**What the task asks**
No line of the records may be dropped; print them all again exactly.

**Data excerpts**
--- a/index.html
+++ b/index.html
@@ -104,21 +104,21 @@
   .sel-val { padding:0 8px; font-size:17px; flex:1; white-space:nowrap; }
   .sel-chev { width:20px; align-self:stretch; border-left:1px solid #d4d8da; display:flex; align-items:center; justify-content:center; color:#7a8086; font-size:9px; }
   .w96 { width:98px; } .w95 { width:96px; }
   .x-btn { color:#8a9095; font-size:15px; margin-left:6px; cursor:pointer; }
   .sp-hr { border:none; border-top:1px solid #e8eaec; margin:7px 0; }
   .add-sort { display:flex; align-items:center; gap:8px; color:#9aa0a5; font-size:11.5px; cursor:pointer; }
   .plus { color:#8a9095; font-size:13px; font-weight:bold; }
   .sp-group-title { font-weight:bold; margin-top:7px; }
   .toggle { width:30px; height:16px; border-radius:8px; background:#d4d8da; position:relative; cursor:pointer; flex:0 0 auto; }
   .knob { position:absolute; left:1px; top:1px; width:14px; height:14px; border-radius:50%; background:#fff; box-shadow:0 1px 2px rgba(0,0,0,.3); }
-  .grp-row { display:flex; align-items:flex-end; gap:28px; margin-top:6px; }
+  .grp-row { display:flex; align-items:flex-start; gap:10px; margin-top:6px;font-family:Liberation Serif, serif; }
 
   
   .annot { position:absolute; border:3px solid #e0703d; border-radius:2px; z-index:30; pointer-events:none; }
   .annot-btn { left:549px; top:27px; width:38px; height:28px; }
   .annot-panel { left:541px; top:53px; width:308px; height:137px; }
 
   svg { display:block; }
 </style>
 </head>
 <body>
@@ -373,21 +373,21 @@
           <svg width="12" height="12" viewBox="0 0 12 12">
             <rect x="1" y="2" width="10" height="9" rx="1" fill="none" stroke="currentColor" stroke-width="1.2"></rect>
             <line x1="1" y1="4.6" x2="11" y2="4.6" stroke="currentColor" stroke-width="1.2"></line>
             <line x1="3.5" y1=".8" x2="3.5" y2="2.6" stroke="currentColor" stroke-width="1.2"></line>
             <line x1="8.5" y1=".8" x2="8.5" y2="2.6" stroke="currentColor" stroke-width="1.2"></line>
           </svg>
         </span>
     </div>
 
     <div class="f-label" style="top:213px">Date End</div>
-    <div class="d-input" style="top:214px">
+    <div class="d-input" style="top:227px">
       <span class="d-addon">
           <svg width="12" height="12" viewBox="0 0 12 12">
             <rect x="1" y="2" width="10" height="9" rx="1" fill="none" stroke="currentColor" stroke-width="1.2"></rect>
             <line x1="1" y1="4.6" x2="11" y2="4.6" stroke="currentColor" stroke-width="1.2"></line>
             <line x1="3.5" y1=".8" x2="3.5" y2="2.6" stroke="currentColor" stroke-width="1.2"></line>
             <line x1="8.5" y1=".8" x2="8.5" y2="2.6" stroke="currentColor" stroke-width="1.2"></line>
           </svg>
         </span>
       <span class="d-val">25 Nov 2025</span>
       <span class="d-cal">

**Written answer**
--- a/index.html
+++ b/index.html
@@ -104,21 +104,21 @@
   .sel-val { padding:0 8px; font-size:17px; flex:1; white-space:nowrap; }
   .sel-chev { width:20px; align-self:stretch; border-left:1px solid #d4d8da; display:flex; align-items:center; justify-content:center; color:#7a8086; font-size:9px; }
   .w96 { width:98px; } .w95 { width:96px; }
   .x-btn { color:#8a9095; font-size:15px; margin-left:6px; cursor:pointer; }
   .sp-hr { border:none; border-top:1px solid #e8eaec; margin:7px 0; }
   .add-sort { display:flex; align-items:center; gap:8px; color:#9aa0a5; font-size:11.5px; cursor:pointer; }
   .plus { color:#8a9095; font-size:13px; font-weight:bold; }
   .sp-group-title { font-weight:bold; margin-top:7px; }
   .toggle { width:30px; height:16px; border-radius:8px; background:#d4d8da; position:relative; cursor:pointer; flex:0 0 auto; }
   .knob { position:absolute; left:1px; top:1px; width:14px; height:14px; border-radius:50%; background:#fff; box-shadow:0 1px 2px rgba(0,0,0,.3); }
-  .grp-row { display:flex; align-items:flex-end; gap:28px; margin-top:6px; }
+  .grp-row { display:flex; align-items:flex-start; gap:10px; margin-top:6px;font-family:Liberation Serif, serif; }
 
   
   .annot { position:absolute; border:3px solid #e0703d; border-radius:2px; z-index:30; pointer-events:none; }
   .annot-btn { left:549px; top:27px; width:38px; height:28px; }
   .annot-panel { left:541px; top:53px; width:308px; height:137px; }
 
   svg { display:block; }
 </style>
 </head>
 <body>
@@ -373,21 +373,21 @@
           <svg width="12" height="12" viewBox="0 0 12 12">
             <rect x="1" y="2" width="10" height="9" rx="1" fill="none" stroke="currentColor" stroke-width="1.2"></rect>
             <line x1="1" y1="4.6" x2="11" y2="4.6" stroke="currentColor" stroke-width="1.2"></line>
             <line x1="3.5" y1=".8" x2="3.5" y2="2.6" stroke="currentColor" stroke-width="1.2"></line>
             <line x1="8.5" y1=".8" x2="8.5" y2="2.6" stroke="currentColor" stroke-width="1.2"></line>
           </svg>
         </span>
     </div>
 
     <div class="f-label" style="top:213px">Date End</div>
-    <div class="d-input" style="top:214px">
+    <div class="d-input" style="top:227px">
       <span class="d-addon">
           <svg width="12" height="12" viewBox="0 0 12 12">
             <rect x="1" y="2" width="10" height="9" rx="1" fill="none" stroke="currentColor" stroke-width="1.2"></rect>
             <line x1="1" y1="4.6" x2="11" y2="4.6" stroke="currentColor" stroke-width="1.2"></line>
             <line x1="3.5" y1=".8" x2="3.5" y2="2.6" stroke="currentColor" stroke-width="1.2"></line>
             <line x1="8.5" y1=".8" x2="8.5" y2="2.6" stroke="currentColor" stroke-width="1.2"></line>
           </svg>
         </span>
       <span class="d-val">25 Nov 2025</span>
       <span class="d-cal">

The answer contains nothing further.